## INSTRUCTIONS FOR THE TASK
Among the entries, which lines carry the string "height"? Copy each of them.

[Web page revision data]
--- START ---

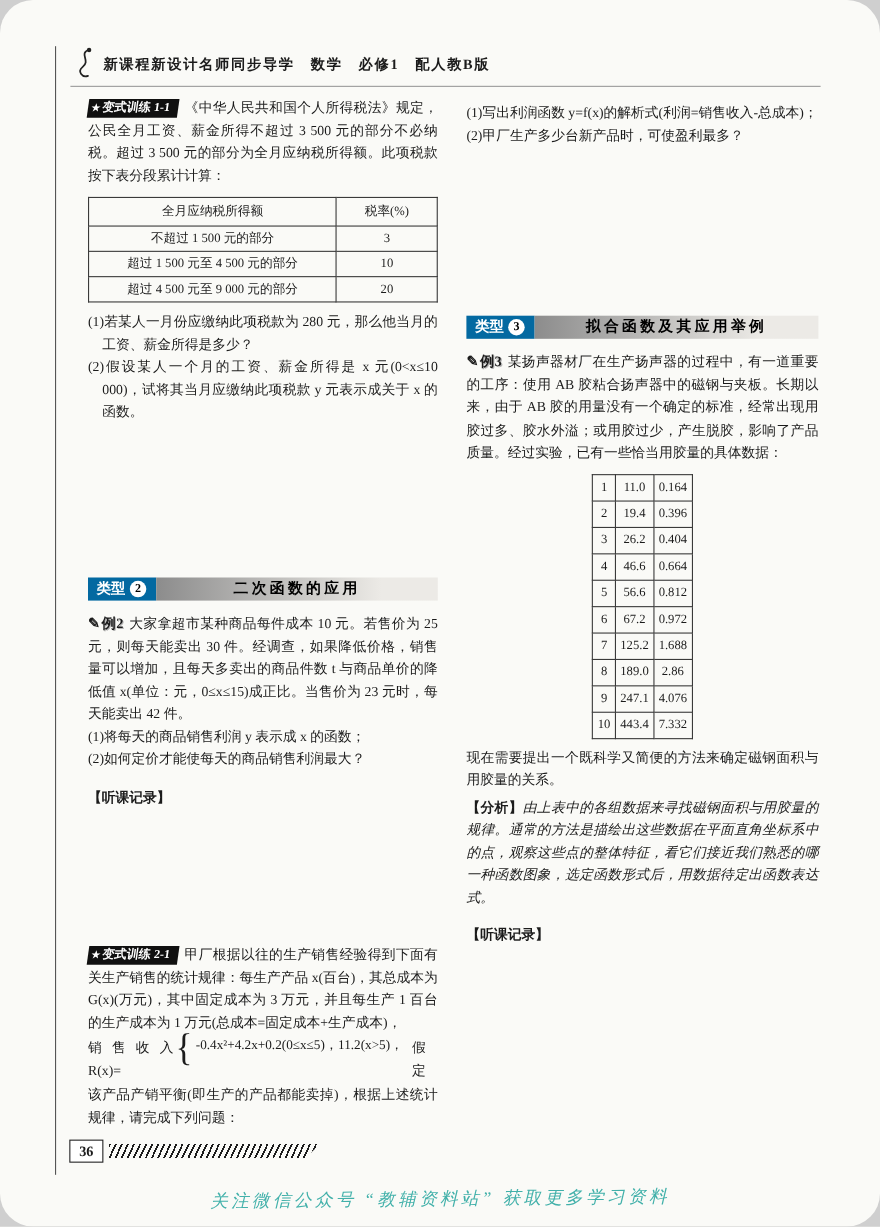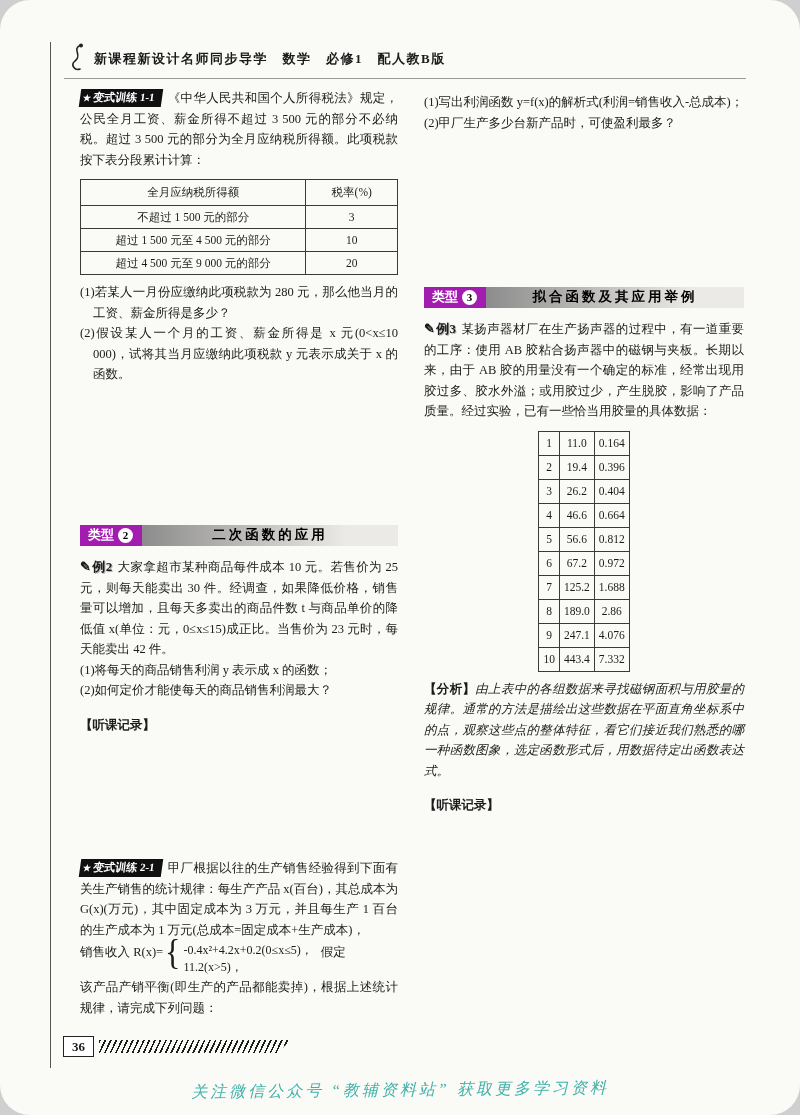--- a/index.html
+++ b/index.html
@@ -20,7 +20,7 @@
   .ex-badge .ex-name{font-size:13px;font-weight:bold;text-shadow:1px 1px 0 #b5b5b5;}
   .notes{font-weight:bold;margin-top:14px;}
   .type-bar{display:flex;height:21px;align-items:stretch;}
-  .type-left{background:#a21caf;color:#fff;display:flex;align-items:center;gap:4px;
+  .type-left{background:#0369a1;color:#fff;display:flex;align-items:center;gap:4px;
              padding:0 9px 0 8px;font-weight:bold;font-size:13px;flex:0 0 auto;}
   .type-num{background:#fff;color:#000;width:15px;height:15px;border-radius:50%;display:flex;
             align-items:center;justify-content:center;font-size:11px;font-weight:bold;line-height:15px;}

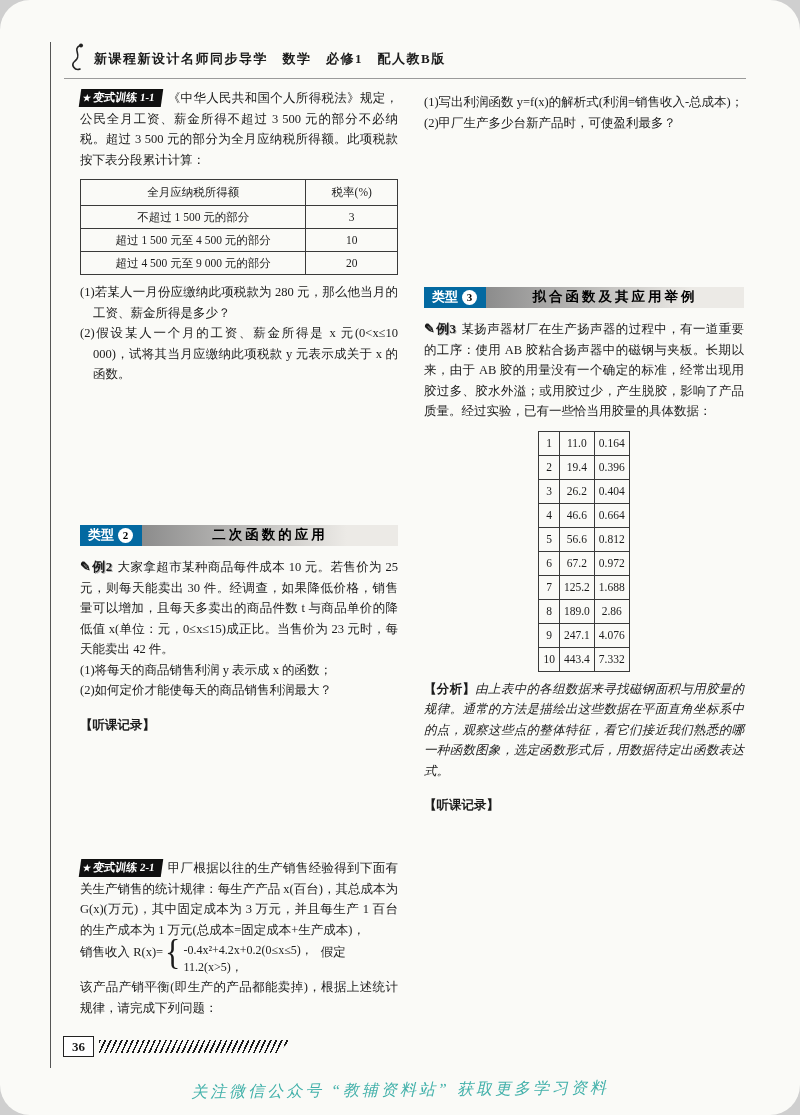--- a/index.html
+++ b/index.html
@@ -202,6 +202,7 @@
       </tr>
     </tbody>
       </table>
+    <p class="p">现在需要提出一个既科学又简便的方法来确定磁钢面积与用胶量的关系。</p>
     <p class="p" style="margin-top:4px;">
       <span class="ana-label">【分析】</span><span class="ana-text">由上表中的各组数据来寻找磁钢面积与用胶量的规律。通常的方法是描绘出这些数据在平面直角坐标系中的点，观察这些点的整体特征，看它们接近我们熟悉的哪一种函数图象，选定函数形式后，用数据待定出函数表达式。</span>
     </p>

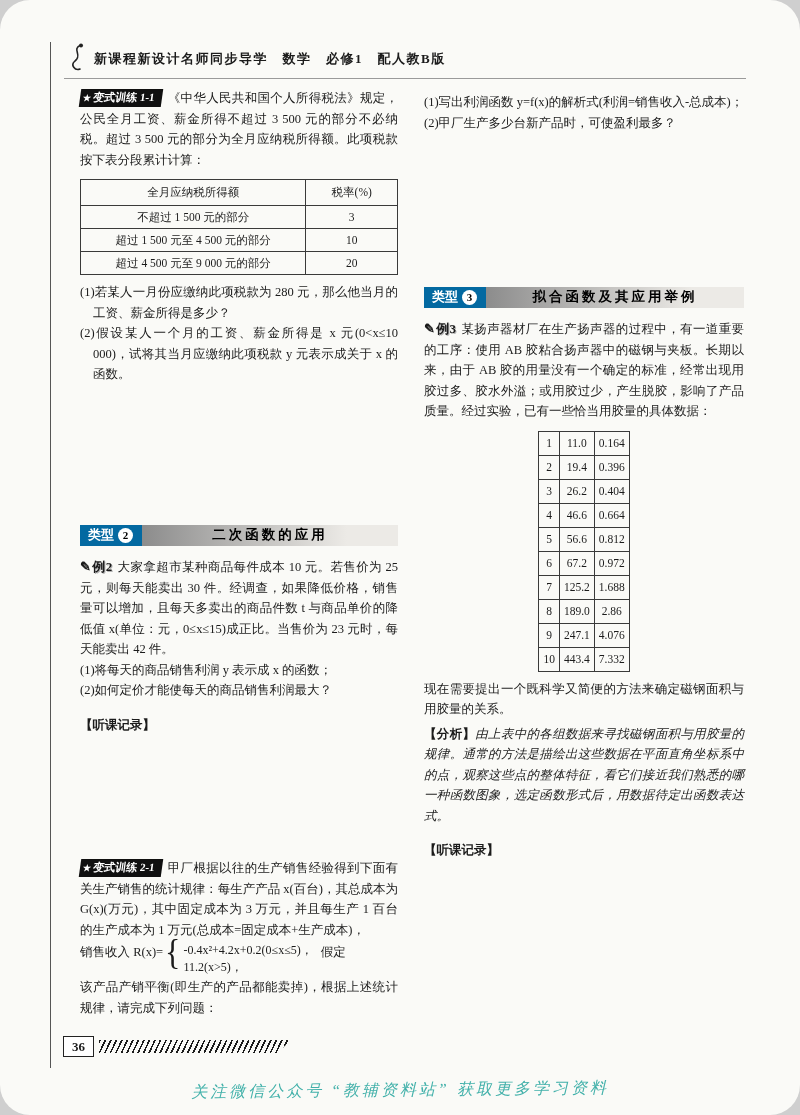--- a/index.html
+++ b/index.html
@@ -39,7 +39,7 @@
   .t3 .c3{width:118px;}
   .formula{display:flex;align-items:flex-start;margin:2px 0;}
   .f-brace{font-size:32px;font-weight:400;margin:0 3px 0 2px;transform:scaleY(1.1);}
-  .f-cases{display:flex;flex-direction:column;font-size:12px;line-height:16.5px;}
+  .f-cases{display:flex;flex-direction:row;font-size:12px;line-height:16.5px;}
   .f-tail{margin-left:8px;}
   .ana-label{font-weight:bold;}
   .ana-text{font-style:italic;}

--- END ---

## SOLUTION FOR THIS TASK
   .type-bar{display:flex;height:21px;align-items:stretch;}
   .type-num{background:#fff;color:#000;width:15px;height:15px;border-radius:50%;display:flex;
             align-items:center;justify-content:center;font-size:11px;font-weight:bold;line-height:15px;}
-  .f-cases{display:flex;flex-direction:column;font-size:12px;line-height:16.5px;}
+  .f-cases{display:flex;flex-direction:row;font-size:12px;line-height:16.5px;}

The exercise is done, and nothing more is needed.